Panagiotis Kolokythas

Anti-Piraterie

Provider geben monatlich Benutzerdaten zu 300.000 Internet-Verbindungen preis

Monat für Monat rücken die Internet-Provider die Benutzerdaten zu 300.000 Internet-Verbindungen an die Rechteinhaber-Industrie heraus. Diese Zahl hat eco, der Verband der deutschen Internetwirtschaft ermittelt.
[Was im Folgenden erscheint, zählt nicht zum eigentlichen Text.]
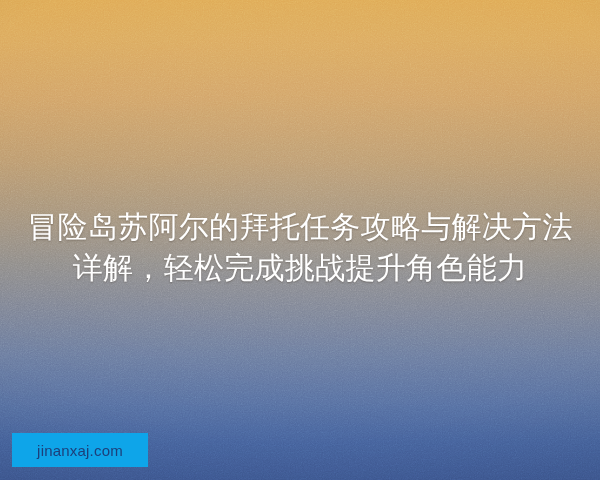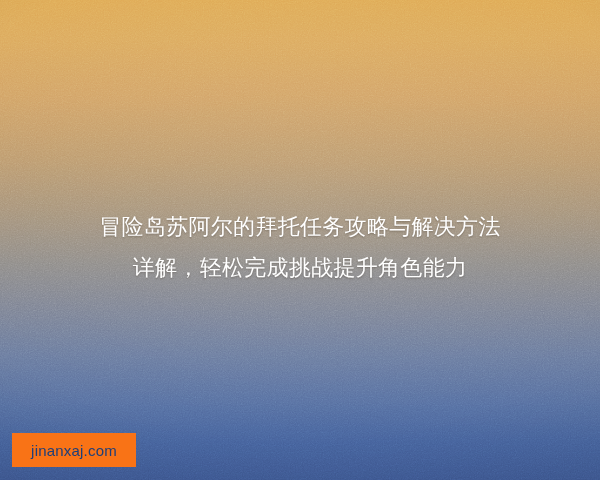--- a/index.html
+++ b/index.html
@@ -64,7 +64,7 @@
   #title-text {
     display: block;
     color: #ffffff;
-    font-size: 22px;
+    font-size: 30px;
     line-height: 41px;
     font-weight: 400;
     letter-spacing: 0.3px;

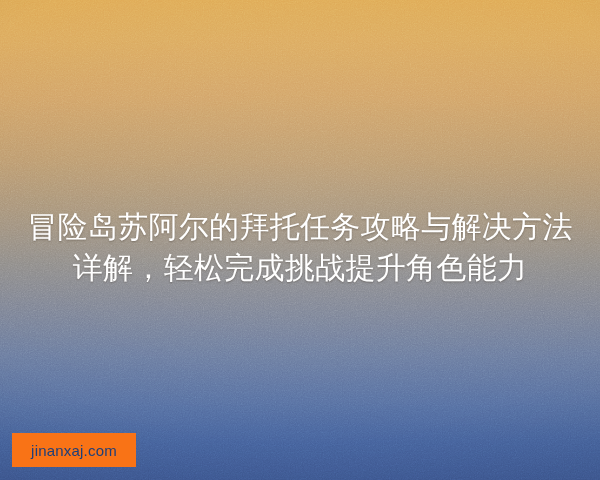--- a/index.html
+++ b/index.html
@@ -77,9 +77,9 @@
     position: absolute;
     left: 12px;
     top: 433px;
-    width: 124px;
+    width: 136px;
     height: 34px;
-    background: #f97316;
+    background: #0ea5e9;
     display: flex;
     align-items: center;
     justify-content: center;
Die Benutzerdaten zu über 300.000 Internet-Verbindungen, so der Verband der deutschen Internetwirtschaft eco , würden von den Internet-Providern an die Rechteinhaber-Industrie weitergegebenm nachdem entsprechende Gerichtsbeschlüsse erwirkt worden seien. Damit funktioniere die Zusammenarbeit von Rechteinhabern, Gerichten und Internetwirtschaft gegen die Online-Piraterie auf einem "inzwischen sehr hohem Niveau", so der Verband. Die stärkere Verfolgung und ein Ausbau der legalen Download-Angebote habe dazu geführt, dass die Zahl der Online-Piraten seit 2008 um mehr als 20 Prozent gesunken sei.
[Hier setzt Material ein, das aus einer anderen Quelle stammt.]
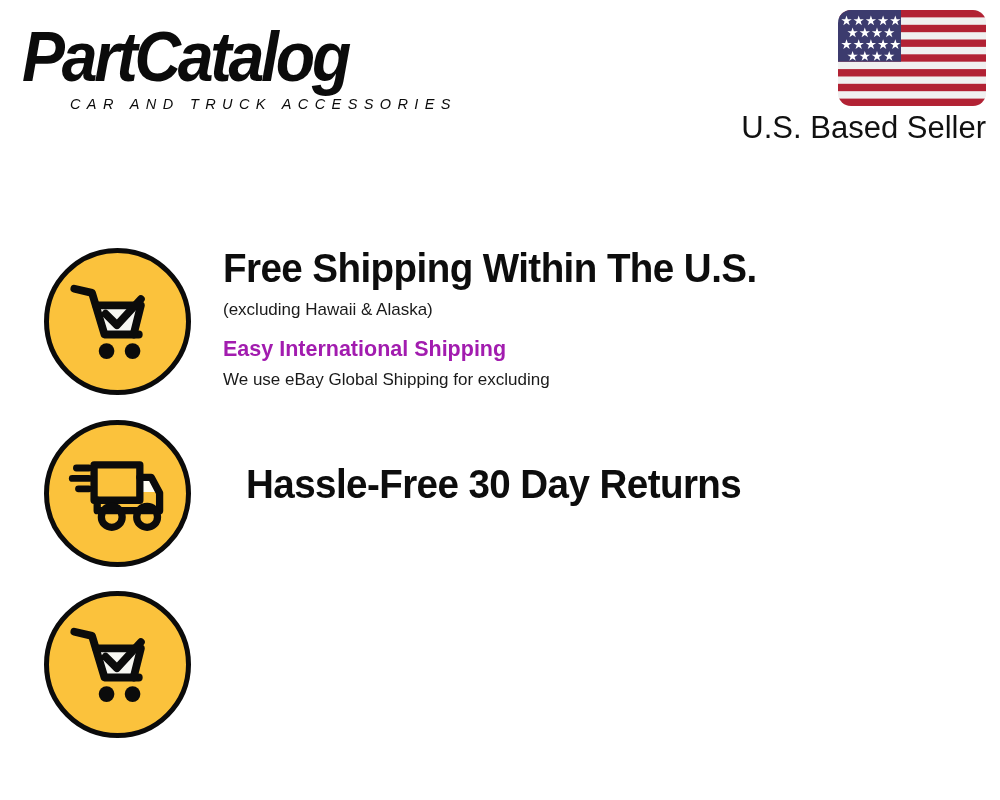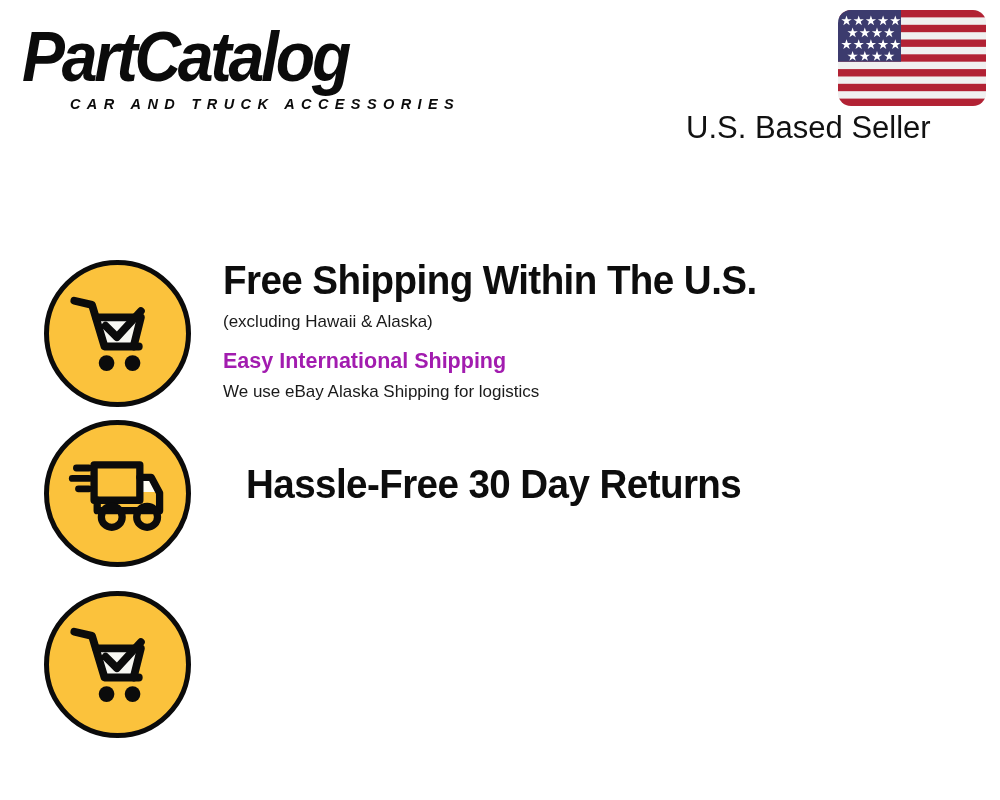--- a/index.html
+++ b/index.html
@@ -48,7 +48,7 @@
     left: 48px;
     top: 74px;
     font-family: "Liberation Sans", sans-serif;
-    font-weight: bold;
+    font-weight: normal;
     font-style: italic;
     font-size: 14.5px;
     letter-spacing: 6.4px;

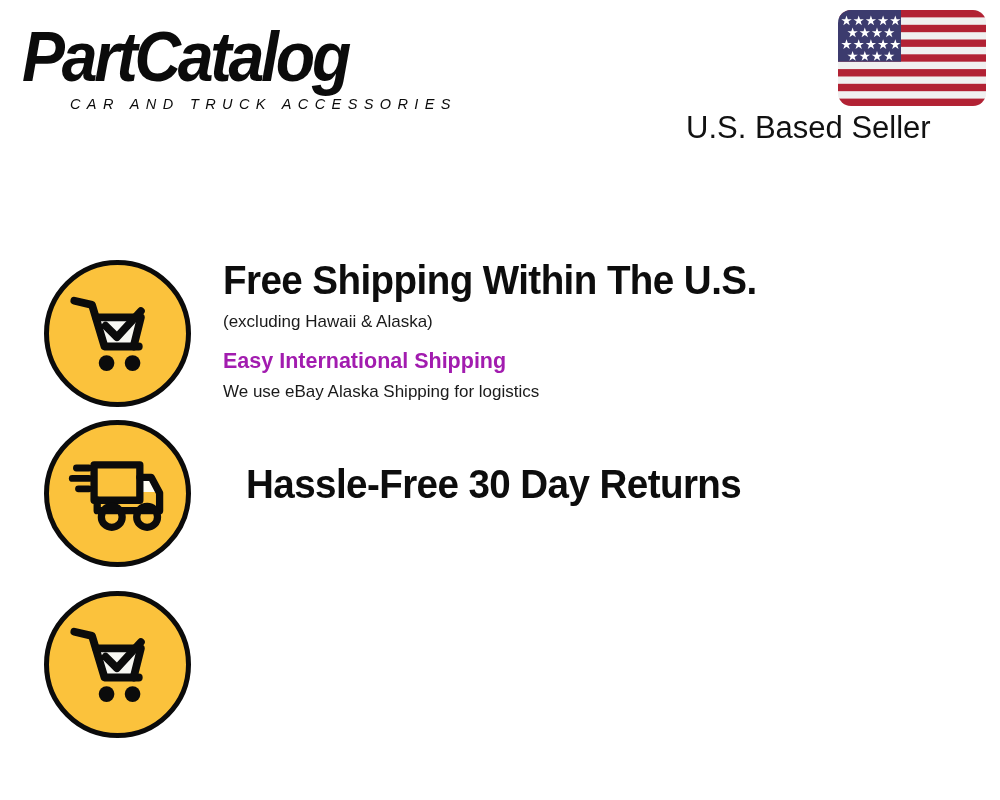--- a/index.html
+++ b/index.html
@@ -83,7 +83,7 @@
     letter-spacing: 0px;
     color: #111111;
     white-space: nowrap;
-    text-align: left;
+    text-align: right;
   }
 
   

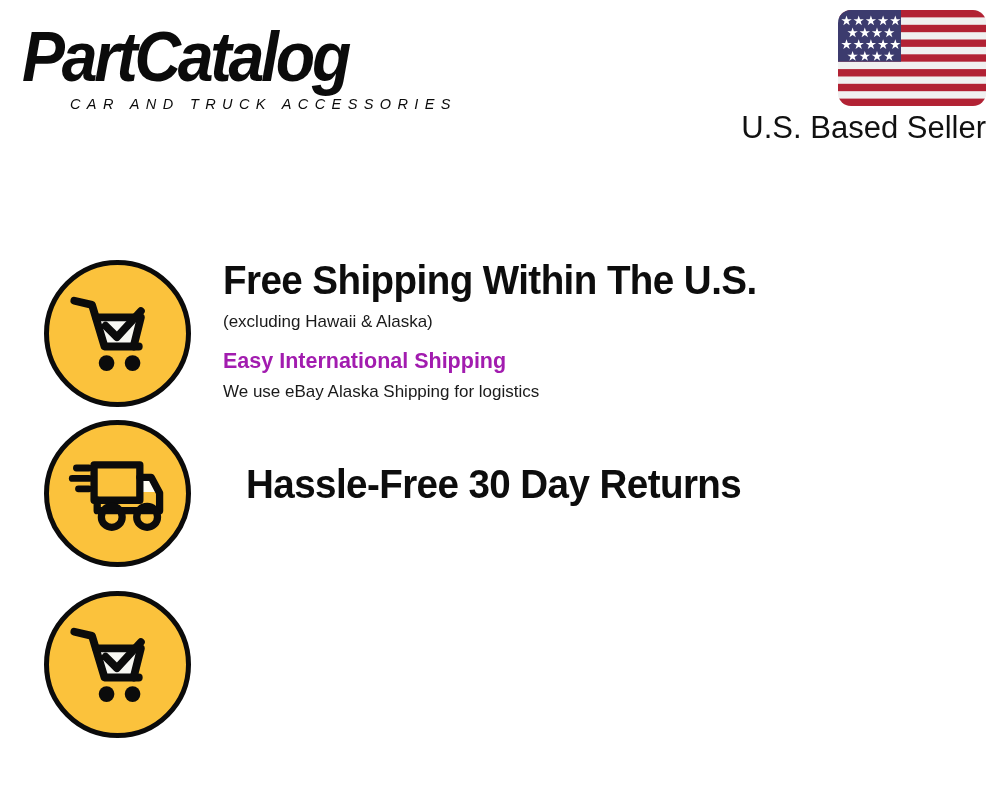--- a/index.html
+++ b/index.html
@@ -99,7 +99,7 @@
     width: 1000px;
     display: block;
   }
-  .feature-row.row-0 { top: 12px;   height: 172px; }
+  .feature-row.row-0 { top: 0px;   height: 172px; }
   .feature-row.row-1 { top: 172px; height: 172px; }
   .feature-row.row-2 { top: 343px; height: 172px; }
 

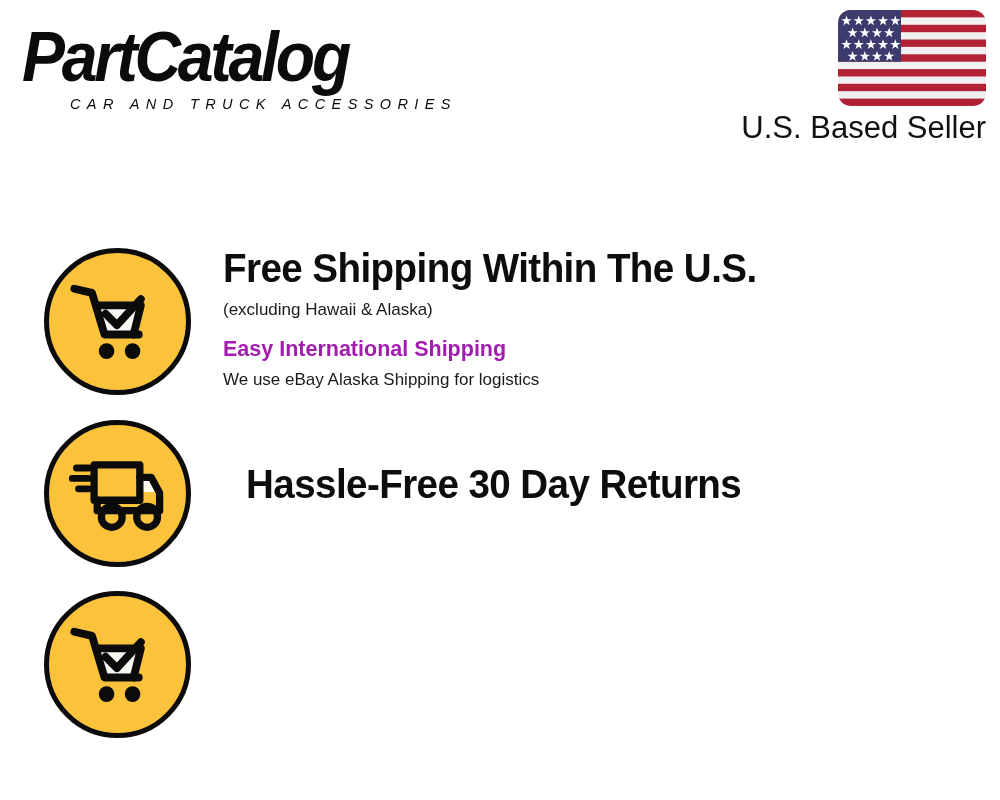--- a/index.html
+++ b/index.html
@@ -235,7 +235,7 @@
         <div class="headline">Free Shipping Within The U.S.</div>
         <div class="subline">(excluding Hawaii &amp; Alaska)</div>
         <div class="subline-bold">Easy International Shipping</div>
-        <div class="subline">We use eBay Alaska Shipping for logistics</div>
+        <div class="subline">We use eBay Global Shipping for excluding</div>
       </div>
     </div>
Eco: "Der Kampf gegen die illegale Verbreitung urheberrechtlich geschützten Materials ist immer erfolgreicher. Obwohl die Zahl der Breitbandkunden mit schnellem Internetanschluss rasant steigt, fällt die Zahl der illegalen Downloads. Parallel stieg die Zahl der legalen Musikdownloads um mehr als 30 Prozent auf 77,7 Millionen im Jahr 2010 – Film- und Buchdownloads noch gar nicht mitgerechnet."
Das zunehmende Angebot digitaler Inhalte auf dem deutschen Markt zeige, dass man die Internet-Piraterie effektiv bekämpfen könne, ohne tief in die Grundrechte der Bevölkerung eingreifen zu müssen. Somit seien auch beispielsweise die von der EU-Kommission geplanten Sperrverfahren überflüssig. Nicht nur das steigende Angebot an legalen und benutzerfreundlichen Angeboten zeige Wirkung. Auch das konsequente Vorgehen gegen illegale Downloads, so der Verband.
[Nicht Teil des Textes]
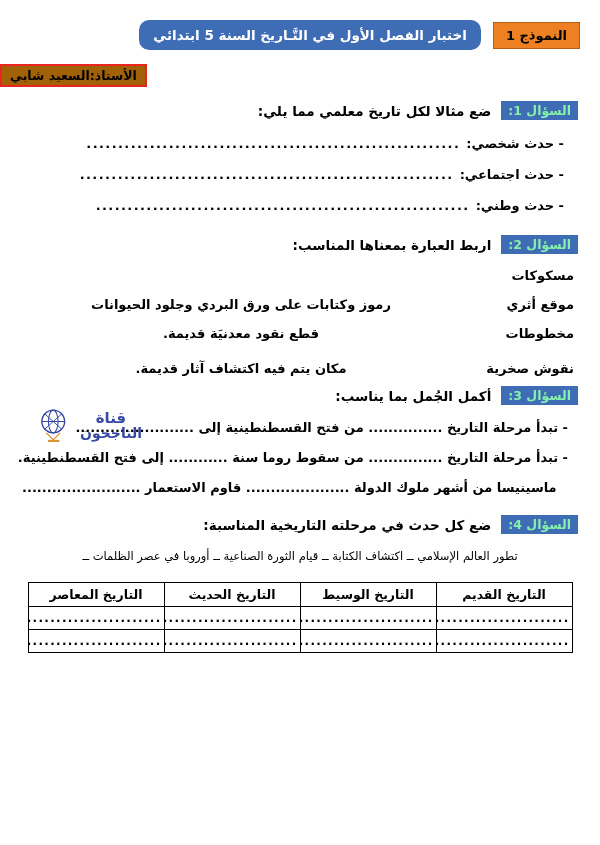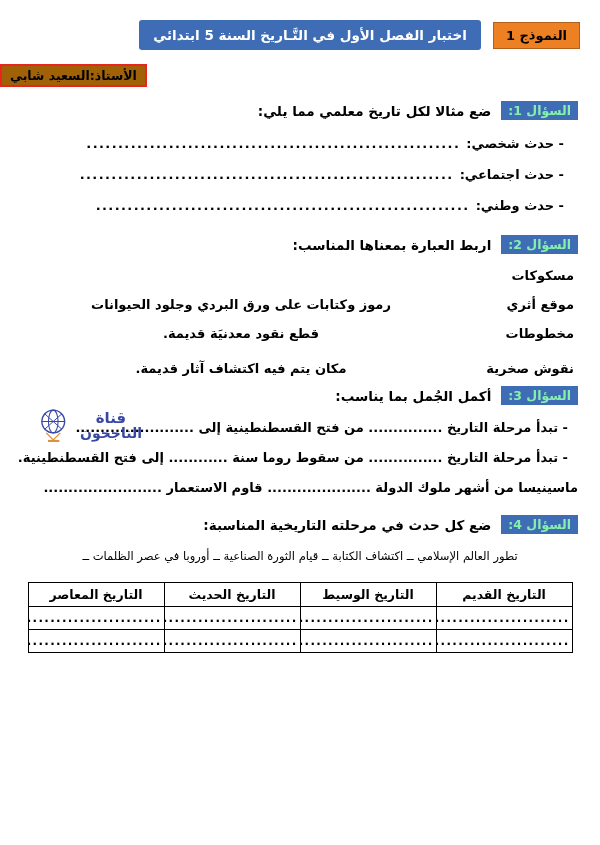--- a/index.html
+++ b/index.html
@@ -35,7 +35,7 @@
     font-weight: bold;
     font-size: 13.5px;
     padding: 7px 14px;
-    border-radius: 3px;
+    border-radius: 10px;
     white-space: nowrap;
     letter-spacing: 0px;
   }

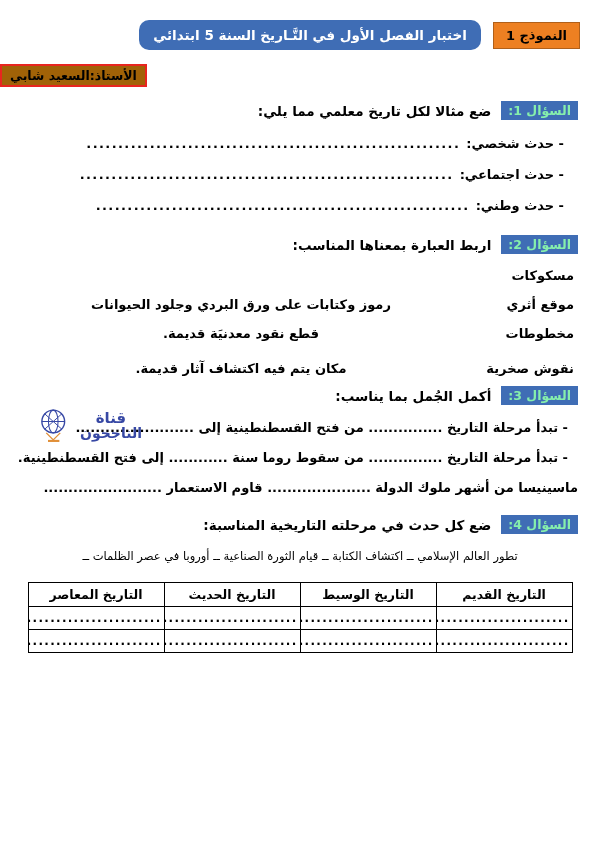--- a/index.html
+++ b/index.html
@@ -124,7 +124,7 @@
     white-space: nowrap;
     padding-right: 10px;
   }
-  .fill-row.center { text-align: right; padding-right: 0; }
+  .fill-row.center { text-align: left; padding-right: 0; }
 
   
   .events {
Eco übt aber auch Kritik an der harten Linie der Rechteinhaber gegen die Verdächtigen. Oft würden die Rechteinhaber weit übers Ziel hinaus schießen. "Sobald die Rechte-Konzerne die Nutzeradresse kennen, haben sie selbst in der Hand, wie sie weiter vorgehen. In den meisten Fällen würde wohl ein Warnbrief reichen. Es muss nicht immer gleich eine Abmahnung für mehrere hundert Euro sein", so eco. Die Zahl der illegalen Downloads gehe zwar zurück, aber die Zahl der Abmahnungen steige jedes Jahr deutlich an.